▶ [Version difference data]

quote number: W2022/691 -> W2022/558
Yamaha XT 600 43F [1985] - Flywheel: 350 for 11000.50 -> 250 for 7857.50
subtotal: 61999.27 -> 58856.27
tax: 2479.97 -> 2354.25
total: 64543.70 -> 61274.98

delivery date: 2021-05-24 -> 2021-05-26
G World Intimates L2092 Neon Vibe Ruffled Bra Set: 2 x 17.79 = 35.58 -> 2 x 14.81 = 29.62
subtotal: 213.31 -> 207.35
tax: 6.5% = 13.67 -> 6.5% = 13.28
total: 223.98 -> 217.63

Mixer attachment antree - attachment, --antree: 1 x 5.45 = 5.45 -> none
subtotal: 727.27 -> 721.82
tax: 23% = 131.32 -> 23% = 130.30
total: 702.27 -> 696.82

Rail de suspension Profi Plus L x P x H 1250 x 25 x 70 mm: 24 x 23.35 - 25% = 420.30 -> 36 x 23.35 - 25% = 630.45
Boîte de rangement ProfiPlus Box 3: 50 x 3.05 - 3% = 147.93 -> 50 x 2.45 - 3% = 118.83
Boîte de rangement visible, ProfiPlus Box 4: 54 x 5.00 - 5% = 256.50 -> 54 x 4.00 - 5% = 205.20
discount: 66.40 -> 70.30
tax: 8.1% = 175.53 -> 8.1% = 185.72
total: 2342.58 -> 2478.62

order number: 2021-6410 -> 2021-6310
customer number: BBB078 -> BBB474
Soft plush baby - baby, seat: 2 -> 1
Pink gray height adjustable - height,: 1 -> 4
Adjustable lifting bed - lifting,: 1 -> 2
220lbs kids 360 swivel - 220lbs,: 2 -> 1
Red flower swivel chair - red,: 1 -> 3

▶ [Problem description] Exactly what appears above must be set down again in full.

▶ [Response for this exercise]
quote number: W2022/691 -> W2022/558
Yamaha XT 600 43F [1985] - Flywheel: 350 for 11000.50 -> 250 for 7857.50
subtotal: 61999.27 -> 58856.27
tax: 2479.97 -> 2354.25
total: 64543.70 -> 61274.98

delivery date: 2021-05-24 -> 2021-05-26
G World Intimates L2092 Neon Vibe Ruffled Bra Set: 2 x 17.79 = 35.58 -> 2 x 14.81 = 29.62
subtotal: 213.31 -> 207.35
tax: 6.5% = 13.67 -> 6.5% = 13.28
total: 223.98 -> 217.63

Mixer attachment antree - attachment, --antree: 1 x 5.45 = 5.45 -> none
subtotal: 727.27 -> 721.82
tax: 23% = 131.32 -> 23% = 130.30
total: 702.27 -> 696.82

Rail de suspension Profi Plus L x P x H 1250 x 25 x 70 mm: 24 x 23.35 - 25% = 420.30 -> 36 x 23.35 - 25% = 630.45
Boîte de rangement ProfiPlus Box 3: 50 x 3.05 - 3% = 147.93 -> 50 x 2.45 - 3% = 118.83
Boîte de rangement visible, ProfiPlus Box 4: 54 x 5.00 - 5% = 256.50 -> 54 x 4.00 - 5% = 205.20
discount: 66.40 -> 70.30
tax: 8.1% = 175.53 -> 8.1% = 185.72
total: 2342.58 -> 2478.62

order number: 2021-6410 -> 2021-6310
customer number: BBB078 -> BBB474
Soft plush baby - baby, seat: 2 -> 1
Pink gray height adjustable - height,: 1 -> 4
Adjustable lifting bed - lifting,: 1 -> 2
220lbs kids 360 swivel - 220lbs,: 2 -> 1
Red flower swivel chair - red,: 1 -> 3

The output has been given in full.